Role of women in the modern Catholic Church 'unacceptable'

Fr O'Hanlon said Pope Francis (pictured) wanted to change the role of women, and he urged the Bishops to embrace his ideas more enthusiastically Photo: REUTERS/Tony Gentile
Fr O'Hanlon said Pope Francis (pictured) wanted to change the role of women, and he urged the Bishops to embrace his ideas more enthusiastically Photo: REUTERS/Tony Gentile
Kim Bielenberg

Kim Bielenberg

A leading Catholic theologian has warned that the Catholic Church in Ireland is in danger of becoming a culturally irrelevant minority if it does not engage with the modern world.

Fr Gerry O'Hanlon, former Provincial of the Jesuit order, was responding to Thursday's census figures showing a 74pc surge in the number of people marking themselves down as having "no religion".

Although 78pc still classify themselves as "Catholics", Fr O'Hanlon says many of these were "cultural Catholics".

He questioned the extent to which Jesus mattered in their lives.

The Jesuit theologian said this week's census shows that the church needs to read the signs of the times to allow the voices of lay people to be heard and in particular women.

"Women are stalwarts of the Catholic Church when it comes of attendance and participation.

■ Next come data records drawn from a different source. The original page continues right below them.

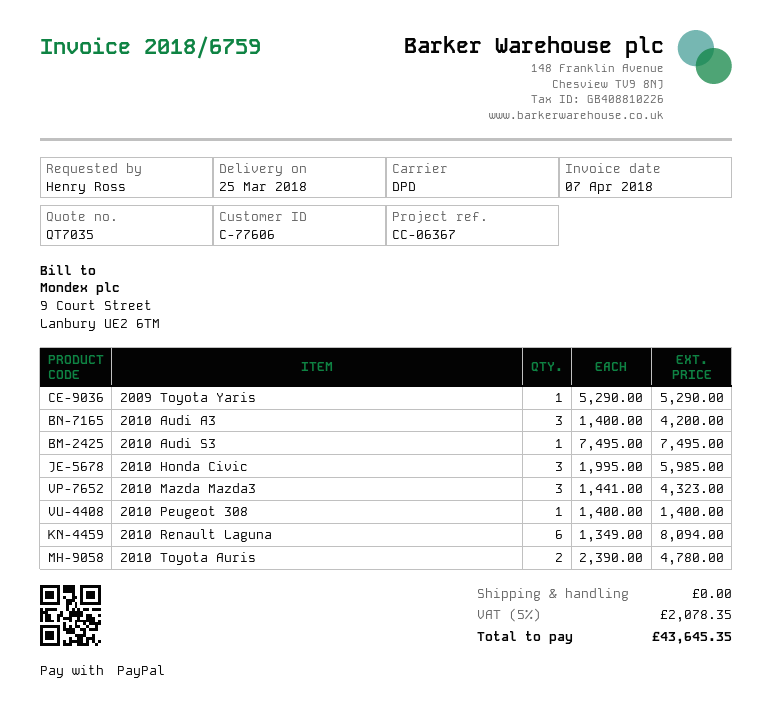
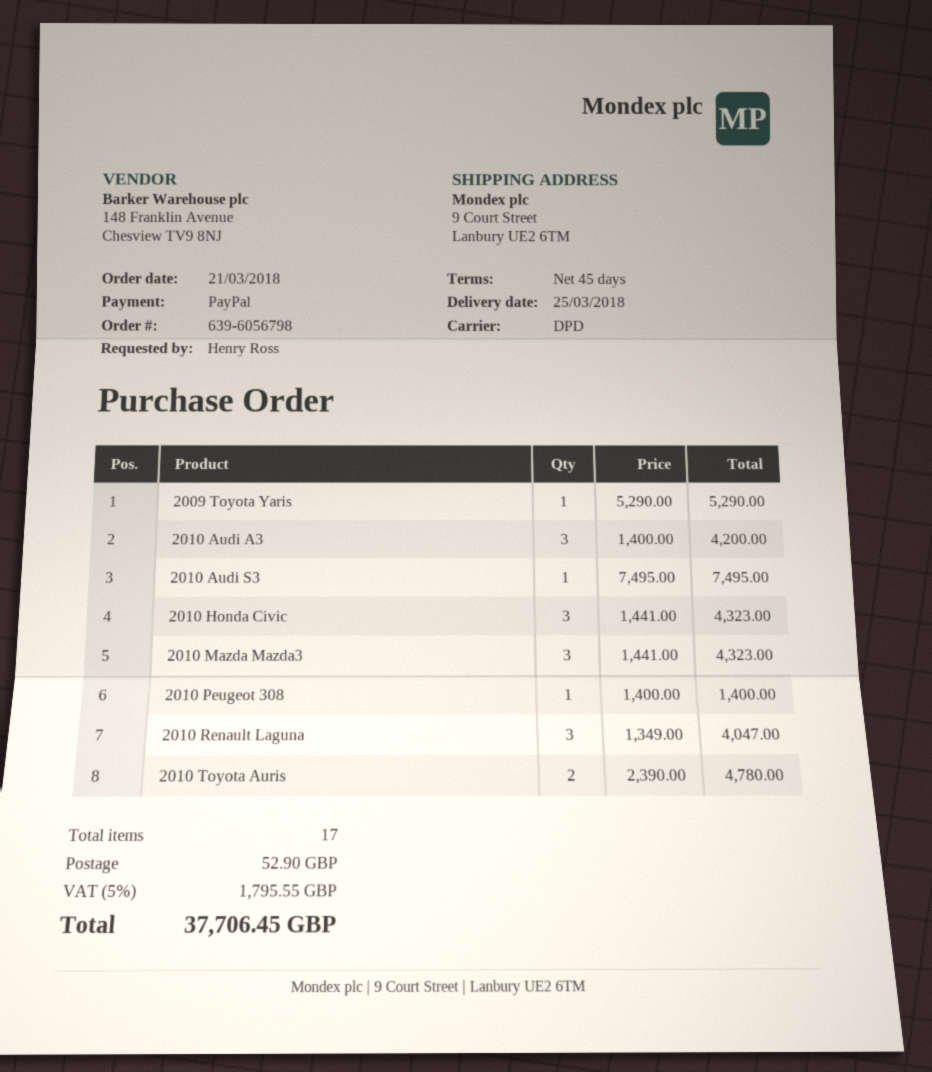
2010 Honda Civic: 3 x 1995.00 = 5985.00 -> 3 x 1441.00 = 4323.00
2010 Renault Laguna: 6 x 1349.00 = 8094.00 -> 3 x 1349.00 = 4047.00
shipping: 0.00 -> 52.90
tax: 5% = 2078.35 -> 5% = 1795.55
total: 43645.35 -> 37706.45

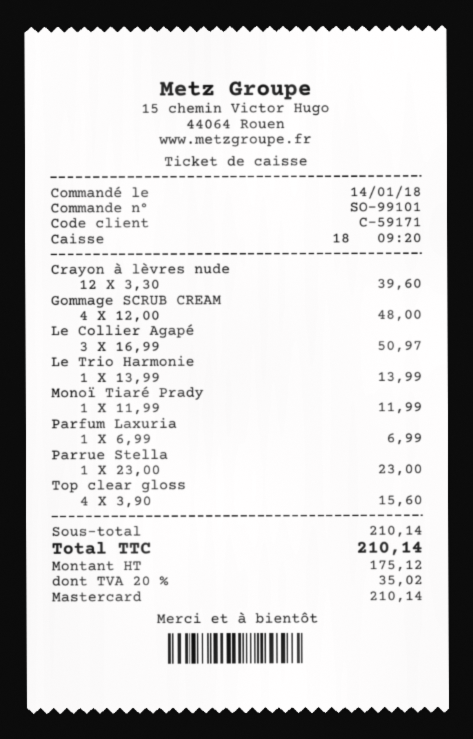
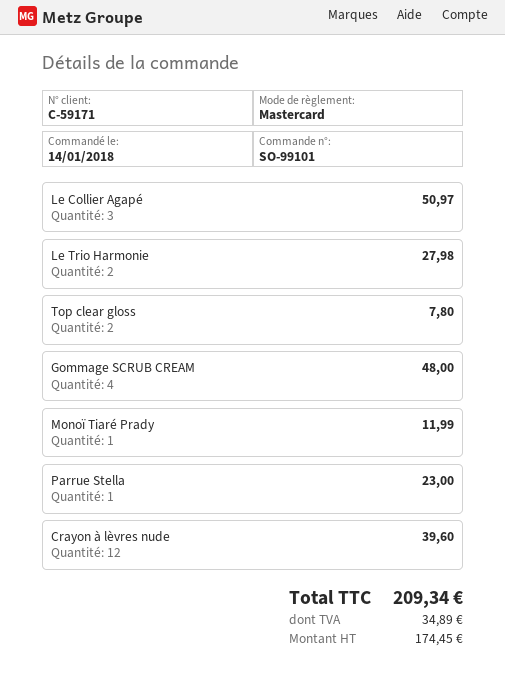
Le Trio Harmonie: 1 for 13.99 -> 2 for 27.98
Parfum Laxuria: 1 for 6.99 -> none
Top clear gloss: 4 for 15.60 -> 2 for 7.80
net: 175.12 -> 174.45
tax: 35.02 -> 34.89
total: 210.14 -> 209.34

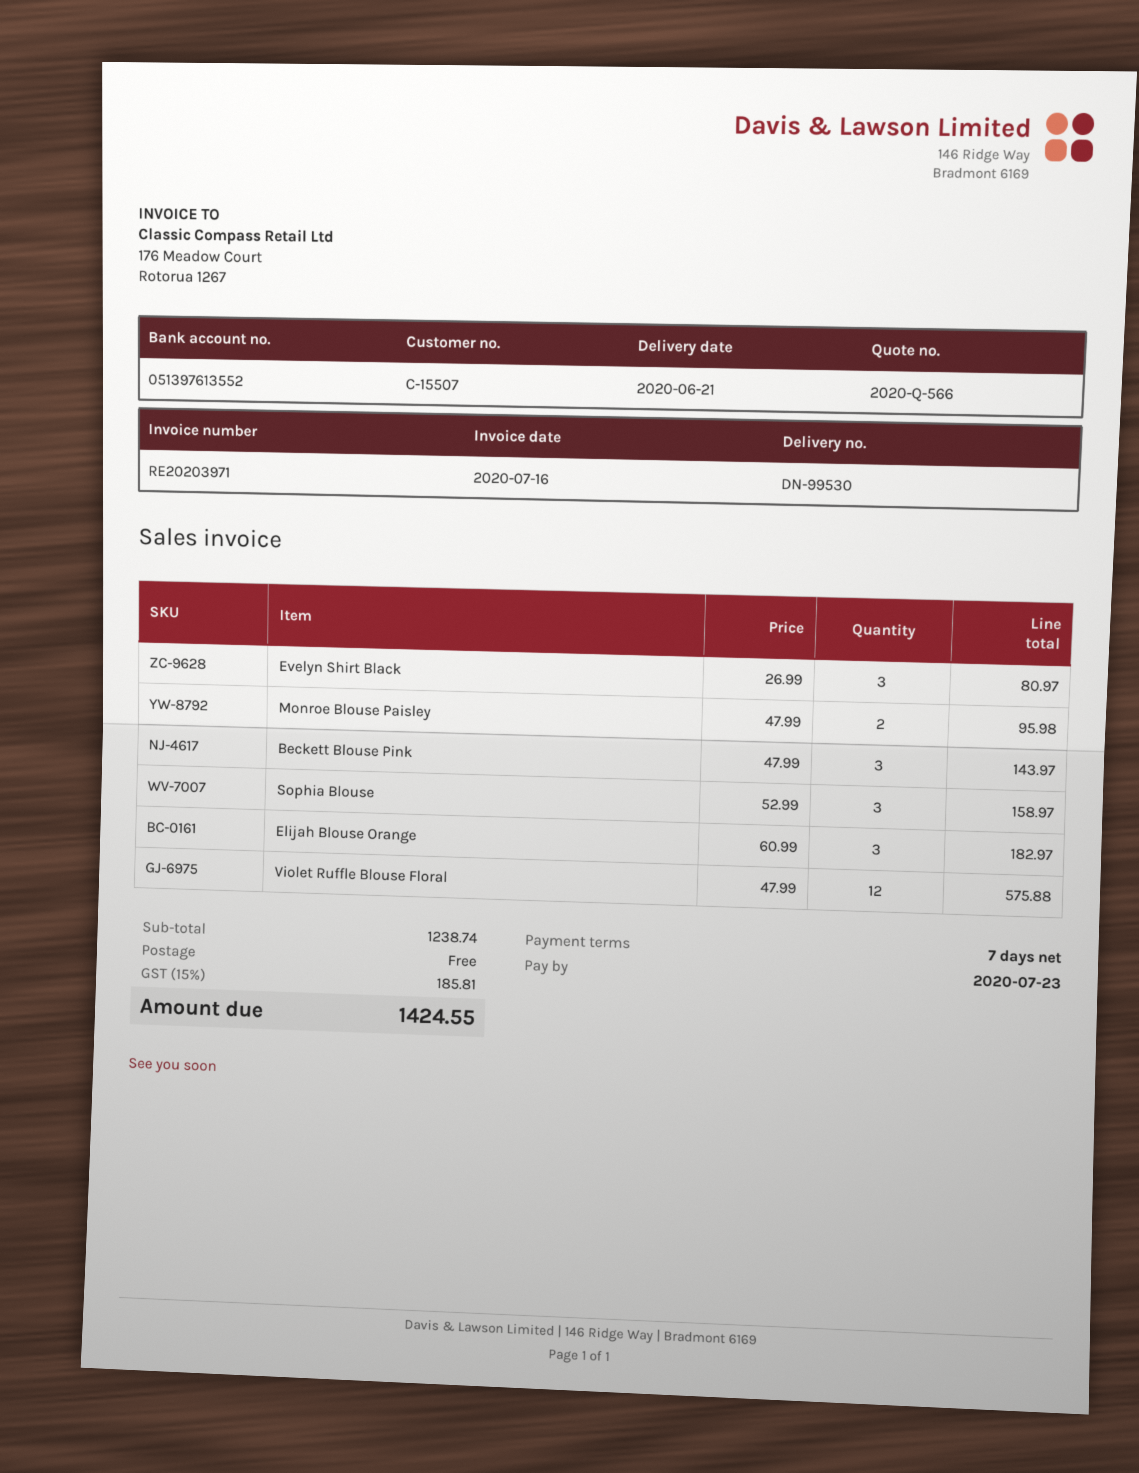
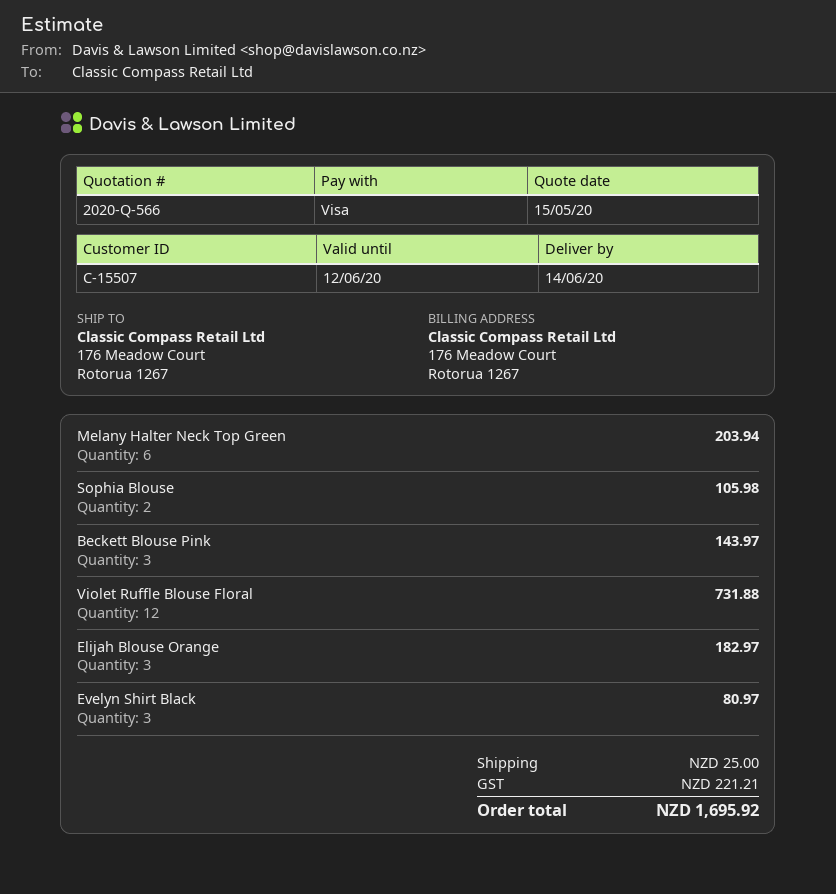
delivery date: 2020-06-21 -> 2020-06-14
Monroe Blouse Paisley: 2 for 95.98 -> none
Sophia Blouse: 3 for 158.97 -> 2 for 105.98
Violet Ruffle Blouse Floral: 12 for 575.88 -> 12 for 731.88
Melany Halter Neck Top Green: none -> 6 for 203.94
shipping: 0.00 -> 25.00
tax: 185.81 -> 221.21
total: 1424.55 -> 1695.92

The role of women in the church, as it is now, is unacceptable in modern times."

Fr O'Hanlon said Pope Francis wanted to change the role of women, and he urged the Bishops to embrace his ideas more enthusiastically.

"The Pope set up a commission to look at the issue of women becoming deacons and he wants women to be part of decision making." He said: "The census shows that Archbishop of Dublin Diarmuid Martin was right when he warned the church is in danger of becoming a culturally irrelevant minority."

Fr O'Hanlon said the church will have to find a way of re-engaging with young people if the Archbishop's worst fears are not to be realised.

"Otherwise it will be a much smaller traditionalist church. It would be seen as a safe haven to ease people's fears, but it needs to be vibrant and engaged with the issues of today."

The census showed that the decline of the church is particularly acute in parts of Dublin, with one-in-three of the population there now classed as non-Catholic.

Up to 45pc who define themselves as having "no religion" are in the 20-39 age bracket.

Responding to the fall-off in numbers, the Archdiocese of Dublin is trying to attract millennials with events, promoted through social media.

These include a Friday night gig called Encounter in St Paul's Church in the centre of Dublin. It includes live acoustic music and prayer with "pizza and refreshments" afterwards.

The Archdiocese is also trying to attract young people with a special book club and organised hikes through the Dublin mountain.

Ger Gallagher of the Archdiocese's Office of Evangelisation says: "If we are to attract young people we have to innovate. We cannot stand still."

Tom Inglis, Associate Professor of Sociology at UCD, said the church, the local Catholic school and the GAA are still pillars of the local community in many rural areas.

"They are inter-related in the parish, but in many areas the GAA has replaced the church as the main centre of community life, and you could say sport has become the new religion."